What you have to do. Where the entries below show "- Offense rating: (Highest", begin there and print that line and all following lines exactly, through the last, omitting pictures.

Records to process.

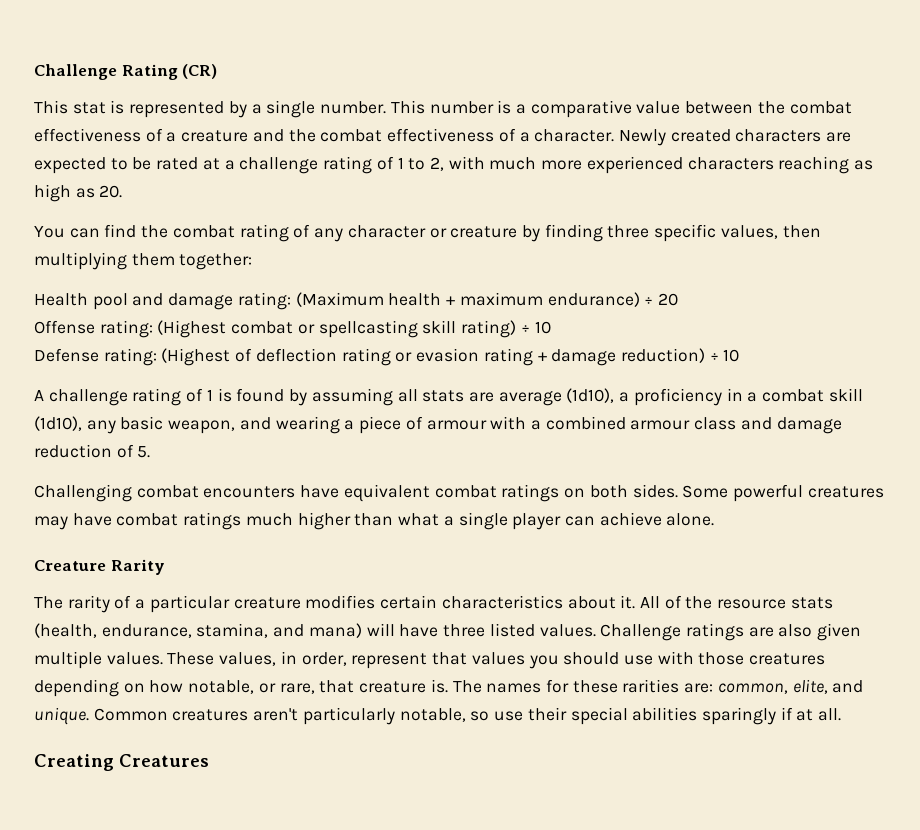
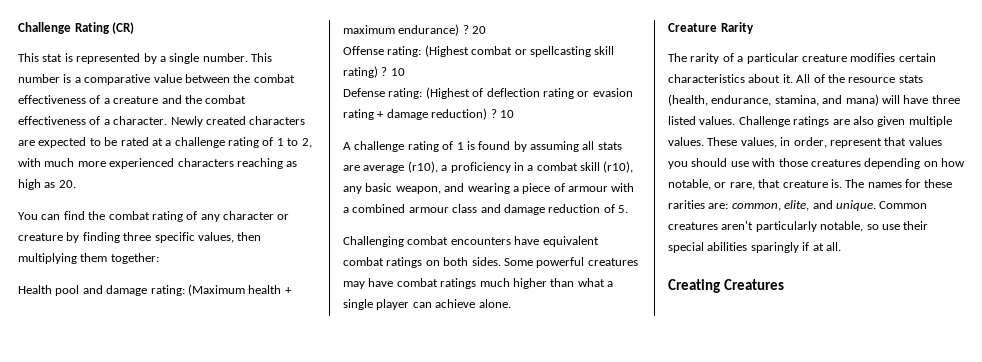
- Health pool and damage rating: (Maximum health + maximum endurance) ÷ 20
+ Health pool and damage rating: (Maximum health + maximum endurance) ? 20
- Offense rating: (Highest combat or spellcasting skill rating) ÷ 10
+ Offense rating: (Highest combat or spellcasting skill rating) ? 10
- Defense rating: (Highest of deflection rating or evasion rating + damage reduction) ÷ 10
+ Defense rating: (Highest of deflection rating or evasion rating + damage reduction) ? 10
- A challenge rating of 1 is found by assuming all stats are average (1d10), a proficiency in a combat skill (1d10), any basic weapon, and wearing a piece of armour with a combined armour class and damage reduction of 5.
+ A challenge rating of 1 is found by assuming all stats are average (r10), a proficiency in a combat skill (r10), any basic weapon, and wearing a piece of armour with a combined armour class and damage reduction of 5.

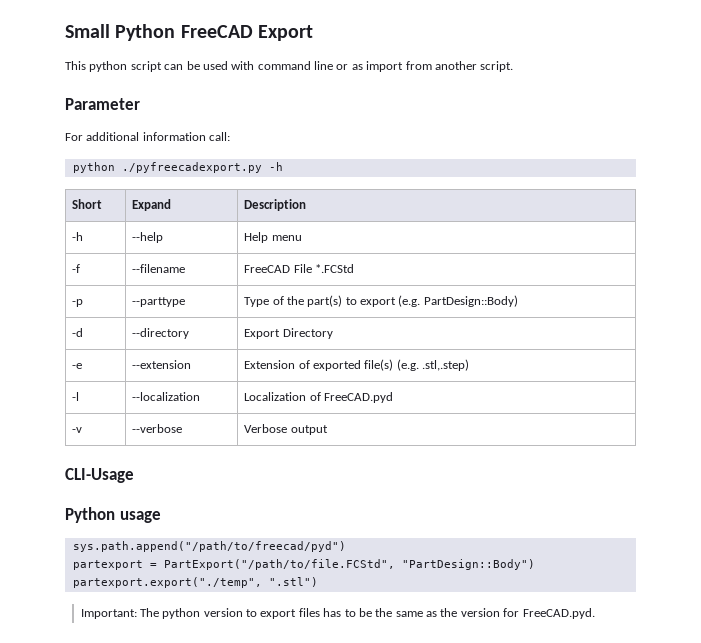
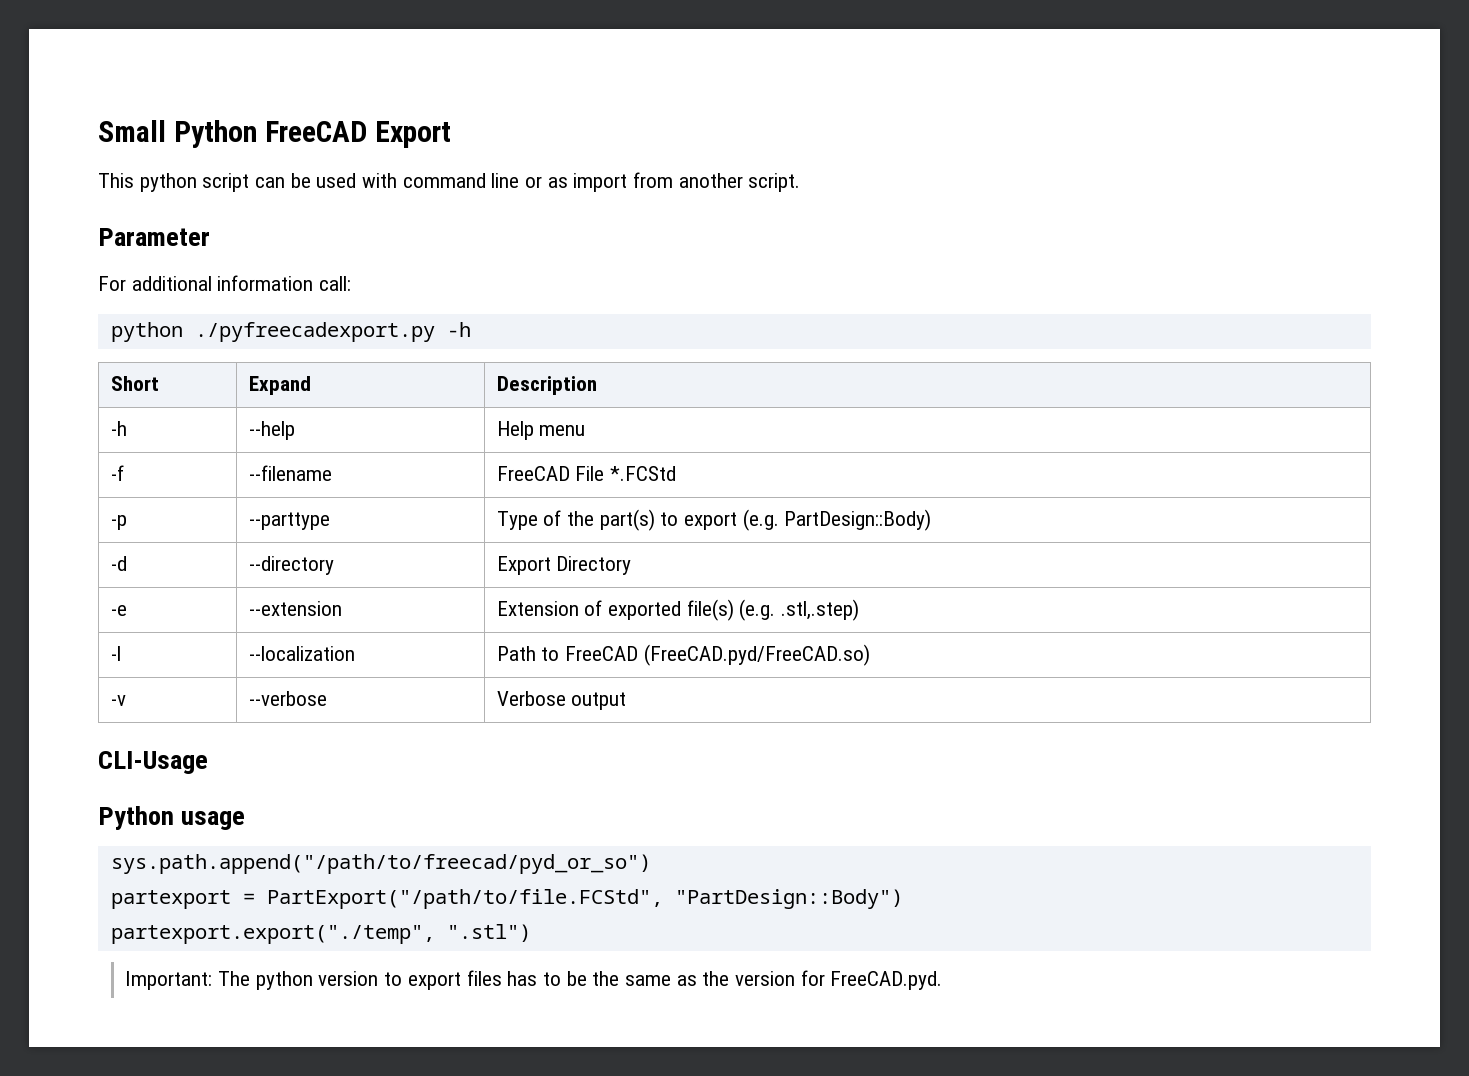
- -l | --localization | Localization of FreeCAD.pyd
+ -l | --localization | Path to FreeCAD (FreeCAD.pyd/FreeCAD.so)
- sys.path.append("/path/to/freecad/pyd")
+ sys.path.append("/path/to/freecad/pyd_or_so")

Output for this exercise.
- Offense rating: (Highest combat or spellcasting skill rating) ÷ 10
+ Offense rating: (Highest combat or spellcasting skill rating) ? 10
- Defense rating: (Highest of deflection rating or evasion rating + damage reduction) ÷ 10
+ Defense rating: (Highest of deflection rating or evasion rating + damage reduction) ? 10
- A challenge rating of 1 is found by assuming all stats are average (1d10), a proficiency in a combat skill (1d10), any basic weapon, and wearing a piece of armour with a combined armour class and damage reduction of 5.
+ A challenge rating of 1 is found by assuming all stats are average (r10), a proficiency in a combat skill (r10), any basic weapon, and wearing a piece of armour with a combined armour class and damage reduction of 5.

- -l | --localization | Localization of FreeCAD.pyd
+ -l | --localization | Path to FreeCAD (FreeCAD.pyd/FreeCAD.so)
- sys.path.append("/path/to/freecad/pyd")
+ sys.path.append("/path/to/freecad/pyd_or_so")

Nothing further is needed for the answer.